TASK ITEM:
Begin with the first line of the listing and quote every line through the one containing "ship to: Ringstr."; give only those lines.

RECORDS TO USE:
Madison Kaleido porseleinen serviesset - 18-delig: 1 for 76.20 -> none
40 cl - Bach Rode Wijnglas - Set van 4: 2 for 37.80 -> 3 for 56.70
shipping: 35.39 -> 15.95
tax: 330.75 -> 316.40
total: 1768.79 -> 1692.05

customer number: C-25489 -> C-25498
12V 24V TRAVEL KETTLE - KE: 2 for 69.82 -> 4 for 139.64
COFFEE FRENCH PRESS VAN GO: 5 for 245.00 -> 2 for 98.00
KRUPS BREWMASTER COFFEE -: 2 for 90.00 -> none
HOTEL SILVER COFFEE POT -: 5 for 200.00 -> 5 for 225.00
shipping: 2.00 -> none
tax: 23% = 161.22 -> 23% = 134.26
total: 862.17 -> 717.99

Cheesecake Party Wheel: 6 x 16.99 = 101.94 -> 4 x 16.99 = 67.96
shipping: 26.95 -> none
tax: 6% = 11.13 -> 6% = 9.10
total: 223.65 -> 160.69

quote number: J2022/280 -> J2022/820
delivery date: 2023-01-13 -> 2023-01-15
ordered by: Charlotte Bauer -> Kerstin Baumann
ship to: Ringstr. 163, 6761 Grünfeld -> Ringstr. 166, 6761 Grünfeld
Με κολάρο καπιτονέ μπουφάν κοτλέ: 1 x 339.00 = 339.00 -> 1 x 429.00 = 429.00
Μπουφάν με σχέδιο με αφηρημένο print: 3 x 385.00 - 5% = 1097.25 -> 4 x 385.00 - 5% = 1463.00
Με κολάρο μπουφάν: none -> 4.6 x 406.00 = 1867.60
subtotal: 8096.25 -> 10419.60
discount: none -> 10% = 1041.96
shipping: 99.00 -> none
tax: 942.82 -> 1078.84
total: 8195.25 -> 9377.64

RESULT OF THIS TASK:
Madison Kaleido porseleinen serviesset - 18-delig: 1 for 76.20 -> none
40 cl - Bach Rode Wijnglas - Set van 4: 2 for 37.80 -> 3 for 56.70
shipping: 35.39 -> 15.95
tax: 330.75 -> 316.40
total: 1768.79 -> 1692.05

customer number: C-25489 -> C-25498
12V 24V TRAVEL KETTLE - KE: 2 for 69.82 -> 4 for 139.64
COFFEE FRENCH PRESS VAN GO: 5 for 245.00 -> 2 for 98.00
KRUPS BREWMASTER COFFEE -: 2 for 90.00 -> none
HOTEL SILVER COFFEE POT -: 5 for 200.00 -> 5 for 225.00
shipping: 2.00 -> none
tax: 23% = 161.22 -> 23% = 134.26
total: 862.17 -> 717.99

Cheesecake Party Wheel: 6 x 16.99 = 101.94 -> 4 x 16.99 = 67.96
shipping: 26.95 -> none
tax: 6% = 11.13 -> 6% = 9.10
total: 223.65 -> 160.69

quote number: J2022/280 -> J2022/820
delivery date: 2023-01-13 -> 2023-01-15
ordered by: Charlotte Bauer -> Kerstin Baumann
ship to: Ringstr. 163, 6761 Grünfeld -> Ringstr. 166, 6761 Grünfeld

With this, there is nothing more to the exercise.